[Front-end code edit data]
*-*-*

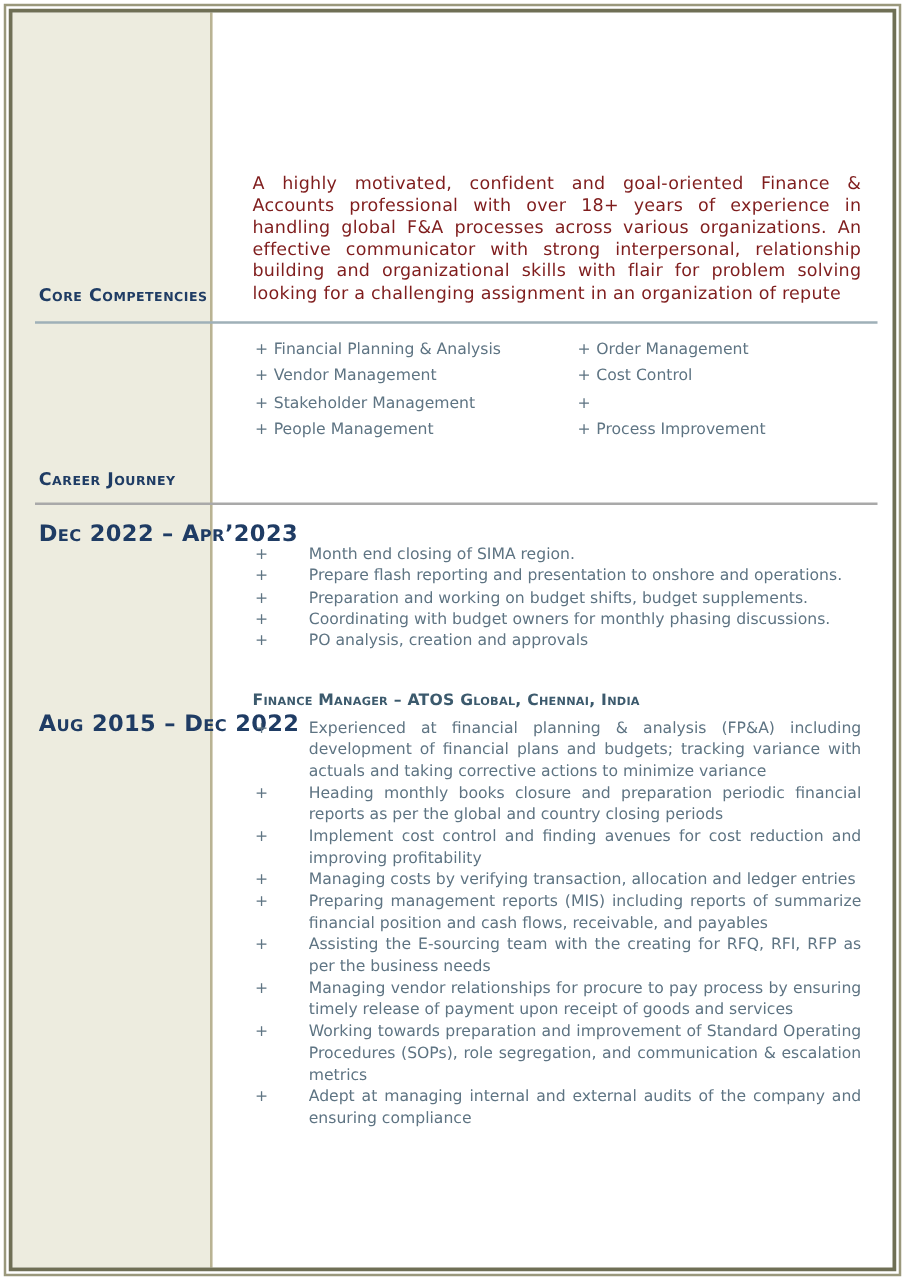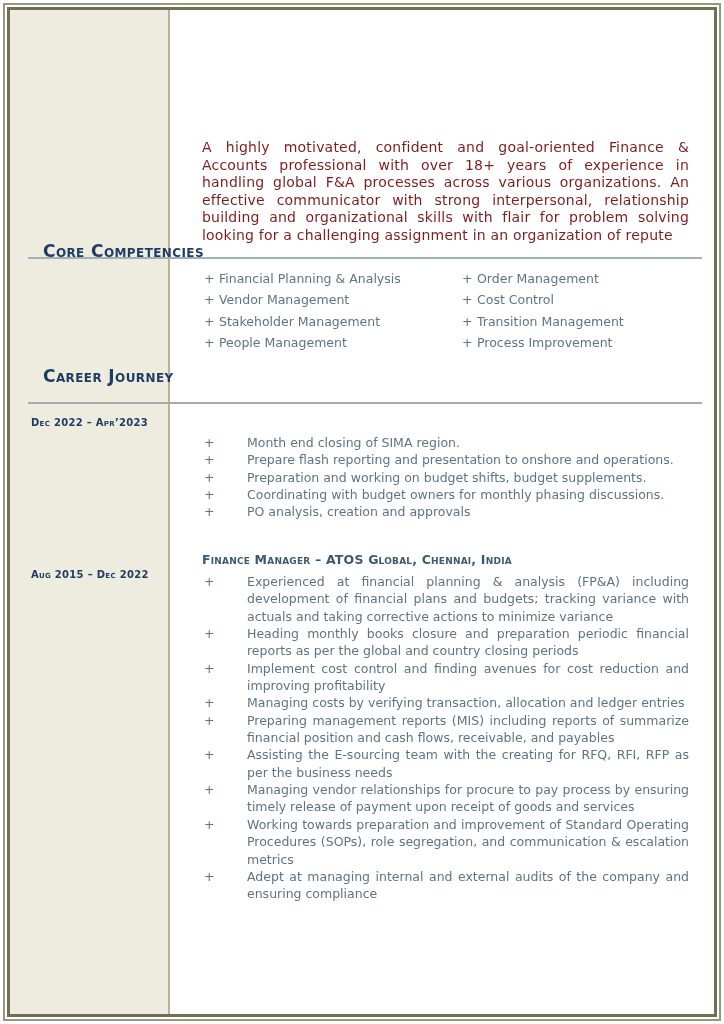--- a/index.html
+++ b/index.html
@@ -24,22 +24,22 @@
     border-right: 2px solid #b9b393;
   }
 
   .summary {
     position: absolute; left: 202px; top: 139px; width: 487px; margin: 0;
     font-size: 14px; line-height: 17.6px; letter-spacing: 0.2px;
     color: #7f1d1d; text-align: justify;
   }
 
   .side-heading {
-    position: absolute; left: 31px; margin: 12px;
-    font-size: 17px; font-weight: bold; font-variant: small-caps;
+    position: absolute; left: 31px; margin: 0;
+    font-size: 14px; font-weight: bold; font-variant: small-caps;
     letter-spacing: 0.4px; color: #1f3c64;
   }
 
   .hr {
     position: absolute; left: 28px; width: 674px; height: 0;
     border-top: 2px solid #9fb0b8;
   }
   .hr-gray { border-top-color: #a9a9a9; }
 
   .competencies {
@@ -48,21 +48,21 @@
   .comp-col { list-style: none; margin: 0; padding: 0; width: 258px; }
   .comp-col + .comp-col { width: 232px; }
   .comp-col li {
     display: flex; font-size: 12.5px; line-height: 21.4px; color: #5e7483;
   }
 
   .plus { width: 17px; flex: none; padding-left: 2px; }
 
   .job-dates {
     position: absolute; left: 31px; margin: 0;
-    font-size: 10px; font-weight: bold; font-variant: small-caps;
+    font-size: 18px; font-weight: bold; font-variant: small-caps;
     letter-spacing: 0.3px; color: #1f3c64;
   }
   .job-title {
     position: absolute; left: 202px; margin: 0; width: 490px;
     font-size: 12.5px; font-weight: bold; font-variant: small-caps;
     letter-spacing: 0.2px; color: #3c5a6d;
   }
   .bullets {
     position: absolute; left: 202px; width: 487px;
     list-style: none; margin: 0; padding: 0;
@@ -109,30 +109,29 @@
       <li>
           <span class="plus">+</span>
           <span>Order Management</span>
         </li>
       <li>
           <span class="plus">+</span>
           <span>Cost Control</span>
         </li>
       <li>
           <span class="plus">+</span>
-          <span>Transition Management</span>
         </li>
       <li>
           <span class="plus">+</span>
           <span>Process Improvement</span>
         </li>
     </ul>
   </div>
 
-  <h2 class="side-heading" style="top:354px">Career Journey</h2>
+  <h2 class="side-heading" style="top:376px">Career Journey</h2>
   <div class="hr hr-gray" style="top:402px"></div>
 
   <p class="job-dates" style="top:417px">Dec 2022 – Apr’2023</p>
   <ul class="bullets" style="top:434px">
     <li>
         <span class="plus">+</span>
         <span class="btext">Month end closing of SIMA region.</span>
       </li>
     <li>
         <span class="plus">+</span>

*-*-*

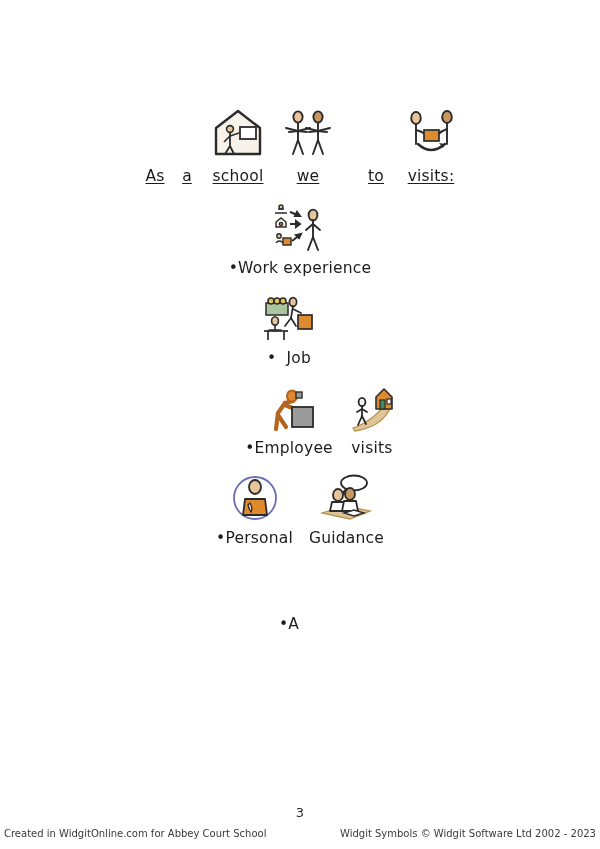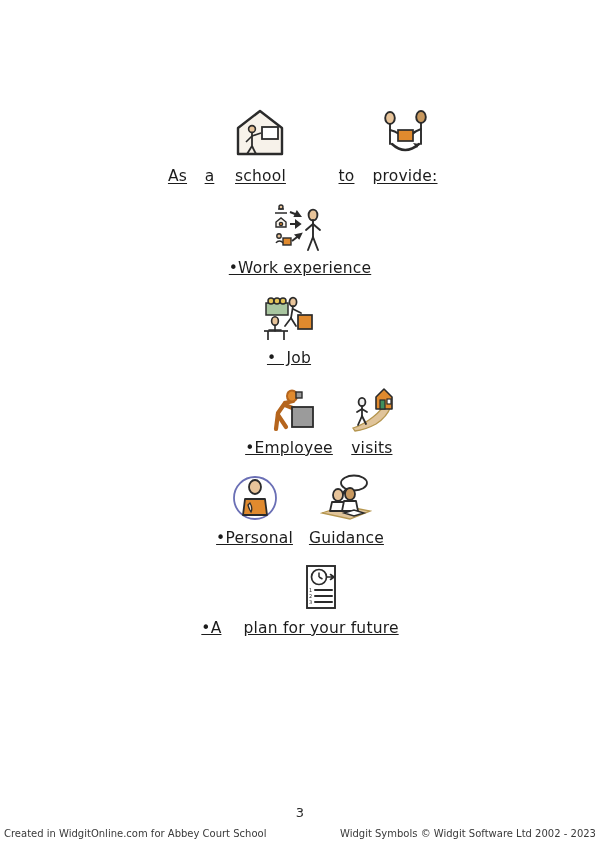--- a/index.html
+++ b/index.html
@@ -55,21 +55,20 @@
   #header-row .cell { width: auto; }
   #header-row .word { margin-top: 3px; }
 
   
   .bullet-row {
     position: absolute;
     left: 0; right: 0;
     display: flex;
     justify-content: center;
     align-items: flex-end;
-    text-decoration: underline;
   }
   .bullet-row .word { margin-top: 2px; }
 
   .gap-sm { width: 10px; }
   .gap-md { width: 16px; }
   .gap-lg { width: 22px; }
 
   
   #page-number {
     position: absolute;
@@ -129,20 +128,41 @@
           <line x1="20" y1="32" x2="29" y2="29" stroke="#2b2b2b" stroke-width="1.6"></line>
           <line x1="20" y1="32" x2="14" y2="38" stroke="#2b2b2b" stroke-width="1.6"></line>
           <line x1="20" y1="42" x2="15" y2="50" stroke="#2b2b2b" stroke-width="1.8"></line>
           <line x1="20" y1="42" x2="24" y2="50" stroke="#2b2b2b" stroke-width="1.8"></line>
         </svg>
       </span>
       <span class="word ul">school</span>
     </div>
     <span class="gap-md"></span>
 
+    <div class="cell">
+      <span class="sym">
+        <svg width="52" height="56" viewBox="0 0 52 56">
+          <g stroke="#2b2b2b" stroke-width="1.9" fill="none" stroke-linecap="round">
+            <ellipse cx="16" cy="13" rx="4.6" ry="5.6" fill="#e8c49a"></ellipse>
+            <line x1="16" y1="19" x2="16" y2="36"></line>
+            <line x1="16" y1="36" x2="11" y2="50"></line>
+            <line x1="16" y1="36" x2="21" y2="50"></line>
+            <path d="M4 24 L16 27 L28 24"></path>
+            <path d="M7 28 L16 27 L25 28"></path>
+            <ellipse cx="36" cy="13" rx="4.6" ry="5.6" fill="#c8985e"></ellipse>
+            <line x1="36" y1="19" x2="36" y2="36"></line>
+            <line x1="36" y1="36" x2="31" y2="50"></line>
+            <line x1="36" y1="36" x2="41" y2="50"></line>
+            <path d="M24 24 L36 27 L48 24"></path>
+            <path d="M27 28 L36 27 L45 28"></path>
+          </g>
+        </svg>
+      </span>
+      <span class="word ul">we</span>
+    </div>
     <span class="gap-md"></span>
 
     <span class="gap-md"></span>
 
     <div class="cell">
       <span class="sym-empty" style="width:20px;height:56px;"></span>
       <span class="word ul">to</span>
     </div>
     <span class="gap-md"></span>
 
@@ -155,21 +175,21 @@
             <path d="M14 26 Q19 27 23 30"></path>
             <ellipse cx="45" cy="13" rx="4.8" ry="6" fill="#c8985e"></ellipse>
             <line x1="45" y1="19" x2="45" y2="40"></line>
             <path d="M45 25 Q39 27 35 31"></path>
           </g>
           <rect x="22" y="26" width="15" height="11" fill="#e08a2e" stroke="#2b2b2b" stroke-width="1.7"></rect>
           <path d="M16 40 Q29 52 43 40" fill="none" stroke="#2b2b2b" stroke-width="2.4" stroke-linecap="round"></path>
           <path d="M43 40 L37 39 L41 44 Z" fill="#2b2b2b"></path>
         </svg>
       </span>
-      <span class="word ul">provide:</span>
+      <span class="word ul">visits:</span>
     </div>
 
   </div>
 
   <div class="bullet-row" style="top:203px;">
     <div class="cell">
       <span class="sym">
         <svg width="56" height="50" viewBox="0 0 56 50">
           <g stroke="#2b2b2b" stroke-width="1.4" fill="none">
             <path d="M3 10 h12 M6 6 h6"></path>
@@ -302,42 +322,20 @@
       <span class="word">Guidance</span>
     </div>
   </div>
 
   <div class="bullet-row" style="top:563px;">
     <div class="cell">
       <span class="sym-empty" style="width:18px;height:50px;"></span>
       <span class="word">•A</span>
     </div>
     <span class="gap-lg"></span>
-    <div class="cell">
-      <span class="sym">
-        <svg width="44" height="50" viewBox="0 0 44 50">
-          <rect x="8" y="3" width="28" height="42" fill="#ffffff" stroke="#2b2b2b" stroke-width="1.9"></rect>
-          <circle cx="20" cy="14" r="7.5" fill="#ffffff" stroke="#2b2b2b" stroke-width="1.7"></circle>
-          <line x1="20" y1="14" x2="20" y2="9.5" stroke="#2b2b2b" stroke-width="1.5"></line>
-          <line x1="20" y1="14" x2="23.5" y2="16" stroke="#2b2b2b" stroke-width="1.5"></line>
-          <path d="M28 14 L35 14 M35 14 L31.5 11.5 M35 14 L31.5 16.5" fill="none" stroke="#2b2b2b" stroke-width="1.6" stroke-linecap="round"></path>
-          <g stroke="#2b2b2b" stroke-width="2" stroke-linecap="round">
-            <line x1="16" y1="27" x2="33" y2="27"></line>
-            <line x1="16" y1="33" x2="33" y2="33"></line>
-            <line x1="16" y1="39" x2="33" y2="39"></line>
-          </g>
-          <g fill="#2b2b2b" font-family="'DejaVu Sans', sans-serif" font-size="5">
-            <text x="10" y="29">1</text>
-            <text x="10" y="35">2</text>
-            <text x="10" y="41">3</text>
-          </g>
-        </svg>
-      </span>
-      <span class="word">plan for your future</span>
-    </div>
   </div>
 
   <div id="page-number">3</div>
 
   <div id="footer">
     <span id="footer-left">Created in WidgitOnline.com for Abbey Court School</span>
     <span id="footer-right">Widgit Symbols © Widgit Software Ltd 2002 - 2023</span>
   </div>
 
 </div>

*-*-*

**Your objective**
Show me every line of the entries above that holds "weight".

**Result of the task**
-    font-size: 17px; font-weight: bold; font-variant: small-caps;
+    font-size: 14px; font-weight: bold; font-variant: small-caps;
-    font-size: 10px; font-weight: bold; font-variant: small-caps;
+    font-size: 18px; font-weight: bold; font-variant: small-caps;
     font-size: 12.5px; font-weight: bold; font-variant: small-caps;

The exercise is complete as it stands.